[Exercise directions] Please write out, exactly as they appear, the line containing "- Migration readiness" and every line after it to the end of the records, and nothing more.

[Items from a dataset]

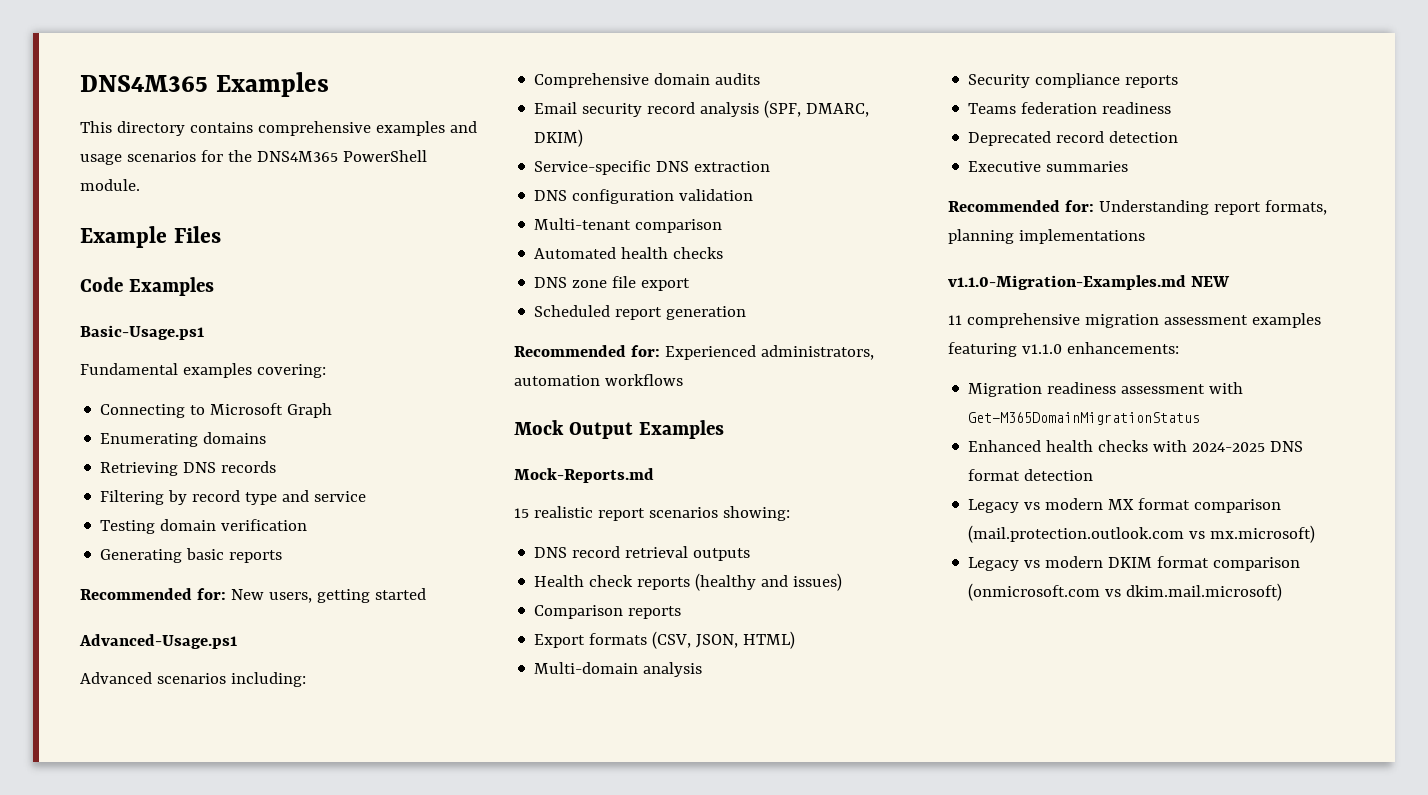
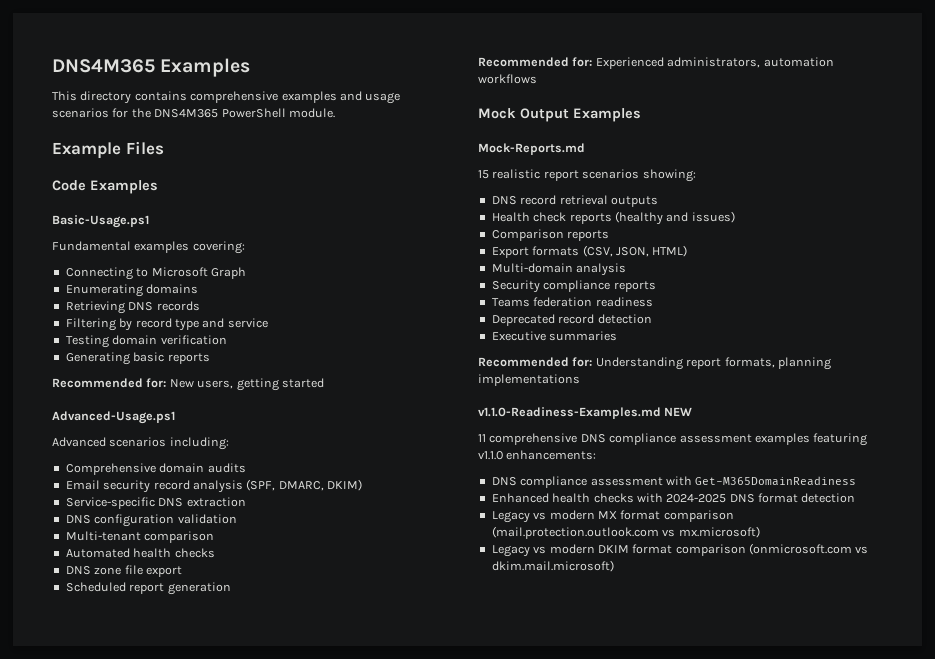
- v1.1.0-Migration-Examples.md NEW
+ v1.1.0-Readiness-Examples.md NEW
- 11 comprehensive migration assessment examples featuring v1.1.0 enhancements:
+ 11 comprehensive DNS compliance assessment examples featuring v1.1.0 enhancements:
- Migration readiness assessment with Get-M365DomainMigrationStatus
+ DNS compliance assessment with Get-M365DomainReadiness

[Exercise output]
- Migration readiness assessment with Get-M365DomainMigrationStatus
+ DNS compliance assessment with Get-M365DomainReadiness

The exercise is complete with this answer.